As a minimum, energy usage should include electricity, gas and transport. Transport is defined as road, rail, air and shipping. Companies are encouraged to report their Scope 3 emissions (e.g. supply chain), but this is not mandatory.

Reporting requirements:

  • Total kilowatt-hours (kWh) of gas consumed and the CO2e emissions from gas consumption in tonnes (including the previous year's figures)

  • Total kilowatt-hours (kWh) of electricity consumed and the CO2e emissions from electricity consumption in tonnes (including the previous year's figures)

  • Total litres of petrol, diesel, LPG and CNG used in vehicles used by the business and CO2e emissions from consumption of road fuels in tonnes

  • An intensity ratio relevant to their industry, for example, tonnes of CO2e per £1 million of revenue.

Intensity ratios examples:

  • Tonnes of CO2e per total £m sales revenue

  • Tonnes of CO2e per total £m EBITDA

  • Tonnes of CO2e per square metre of the gross warehouse area

  • Tonnes of CO2e per £m of turnover

  • Tonnes of CO2e per total thousand tonnes of production

  • Tonnes of CO2e per total square metres

When do I need to report by?

Your first SECR reporting will be required following your organisation's first full financial year commencing on or after 1st April 2019. 

How Eco3 Partnership can help?

Eco3 Partnership's Consultancy & Compliance Team have been guiding qualifying organisations through CRC and ESOS Compliance since the legislation launch dates and can provide end-to-end compliance assistance for your business.

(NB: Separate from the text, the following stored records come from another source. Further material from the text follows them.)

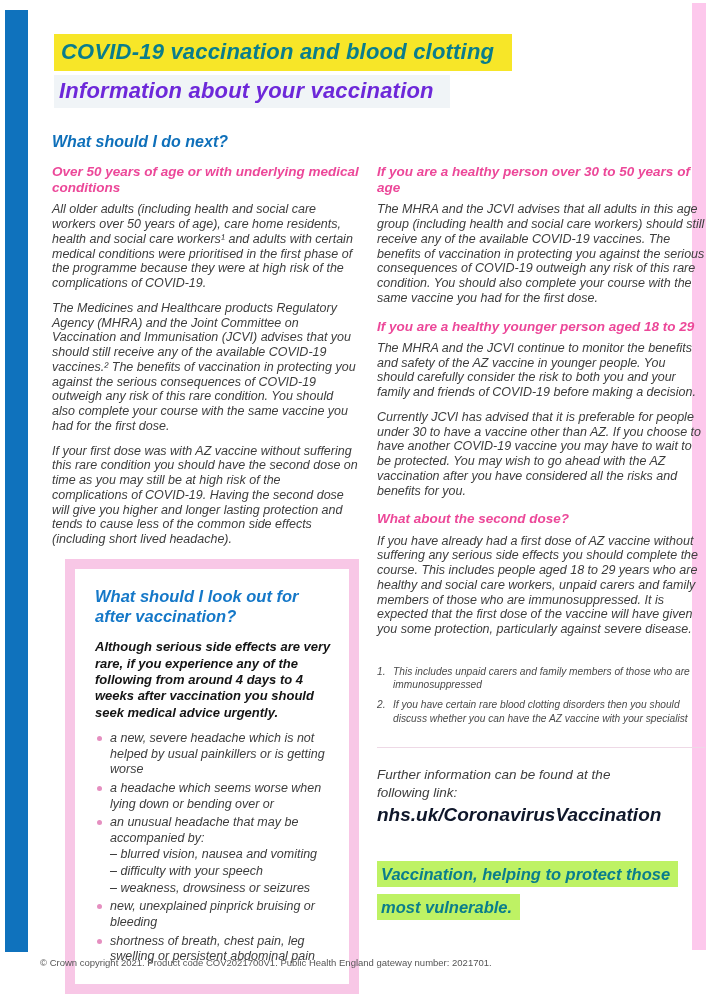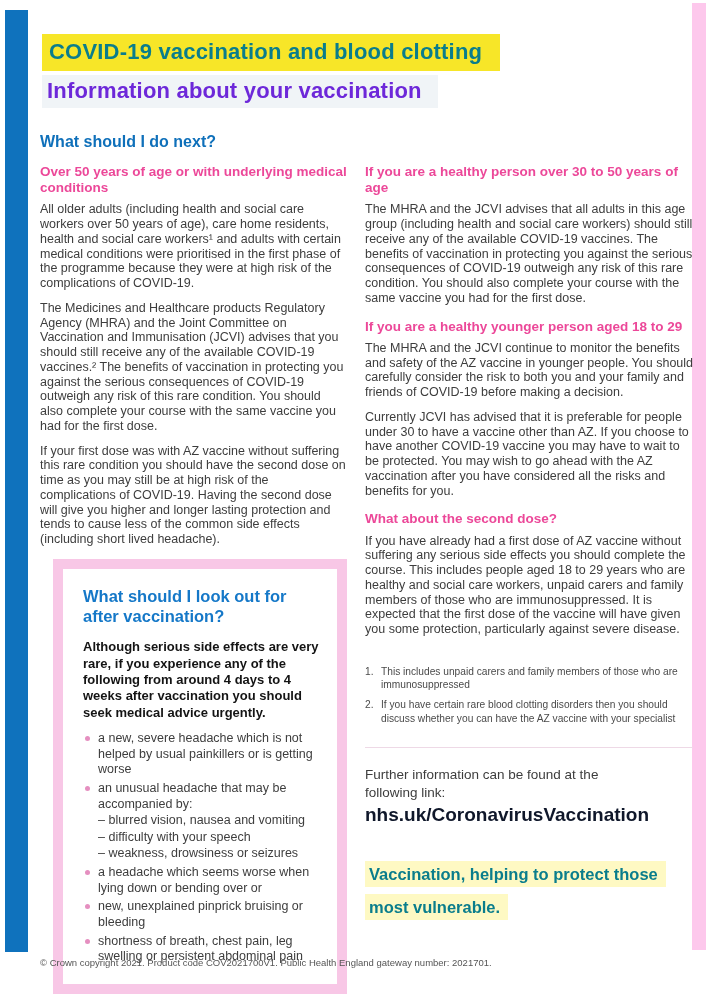"COVID-19 vaccination and blood clotting" .content { font-style: none -> italic; padding: 30px 20px 0 40px -> 30px 20px 0 52px }
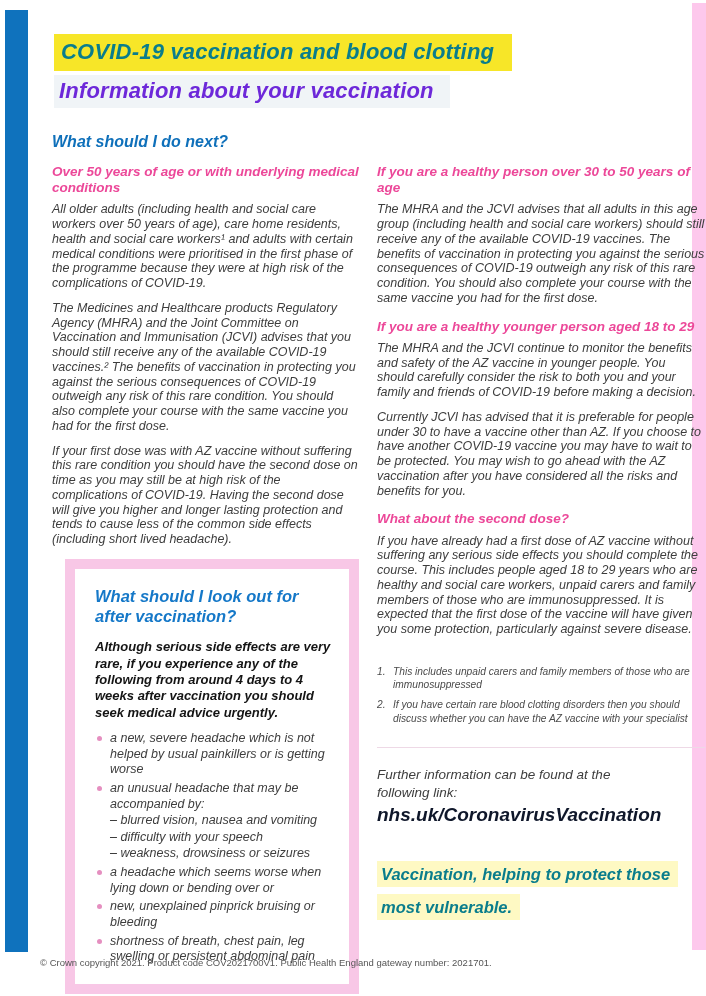"an unusual headache that may" div.bullet-item { order: before "a headache which seems worse" -> after "a headache which seems worse" }
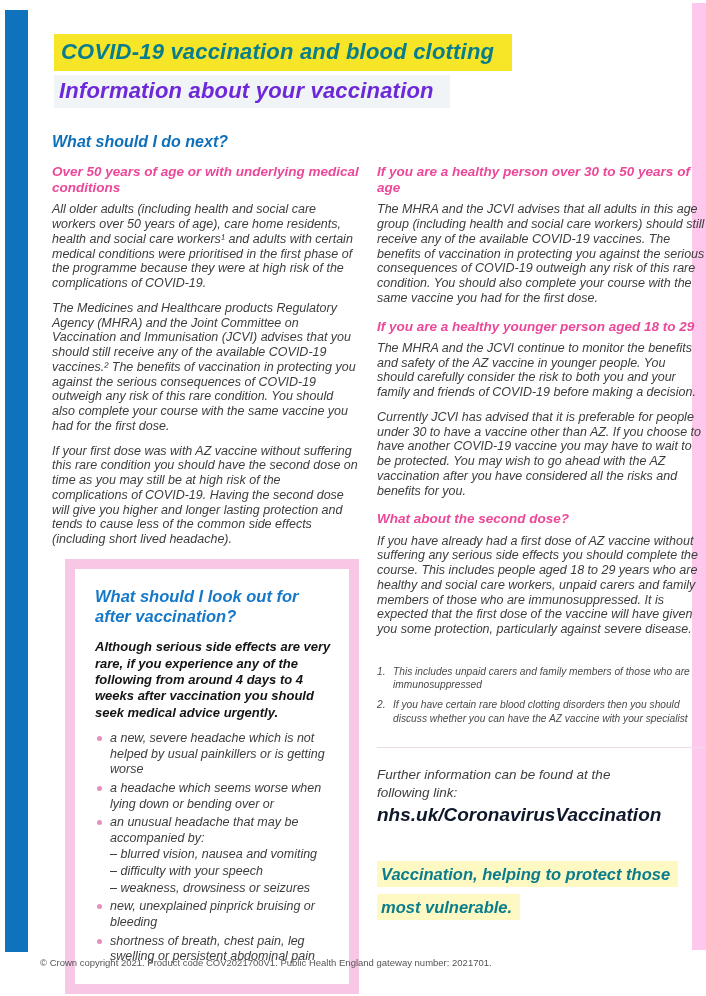"Vaccination, helping to protect those" .tag-hl { background: #fef9c3 -> #bef264 }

Our Smart cloud-based Energy & Carbon Management Portal can help you meet all the UK government's Streamlined Energy and Carbon Reporting regulations. 

  • Data entry can be manually from bills or fully automated.

  • Data monitoring and reporting

  • Compare and validate year on year comparisons

  • Manage energy performance across all your assets.

  • Track any metric, from any source.

  • Identify opportunities to reduce costs and carbon, and improve health and wellbeing.

  • GHG conversion factors in the system are updated automatically.

  • Engage all stakeholders.

  • One platform provides you with a single version of the truth.

  • Integrated and transparent energy management.

  • Learn how smart and electronic technologies can play a key role in improving visibility in your supply network.

  • Increase communication in your supply network by, improving supplier commitment and fostering information sharing amongst suppliers.

  • Enhance your reputation and green credentials and improve your overall financial performance. 

  • Management dashboard 

 

Our team of energy assessors will work with you to help reduce consumption and emissions across your organisation. All of our Engineers and Low Carbon Energy Assessors are accredited by the Chartered Institute of Building Service Engineers (CIBSE).

We can help deliver clear insight into energy consumption across your organisation, driving increased efficiency and reduced costs by providing a unique managed service.

Benefits of Reporting

The Department for Business Energy and Industrial Strategy (BEIS) has stated that SECR will deliver benefits of £1549m from 2019 to 2035

Organisations of all sizes are increasingly expected to measure and report on their environmental performance or risk losing out to competitors who do record their environmental performance. Some of the direct benefits are outlined below.

Energy Cost Savings

SECR is designed to highlight inefficiency; by measuring your energy consumption, you will be able to manage, control and monitor your energy and carbon more effectively.

Supply Chain Advantages

Businesses are increasingly looking further down their supply chain and can reduce supply chain costs by enhancing operational processes and re-engineering their existing supply network. Improve the sustainable performance of your supply network.

Reputational Gains

The direct benefits to your organisation in measuring and reporting your environmental performance will result in lower energy and resource costs, give you a better understanding of exposure to the risks of climate change and demonstrate leadership, which will help strengthen your green credentials in the marketplace.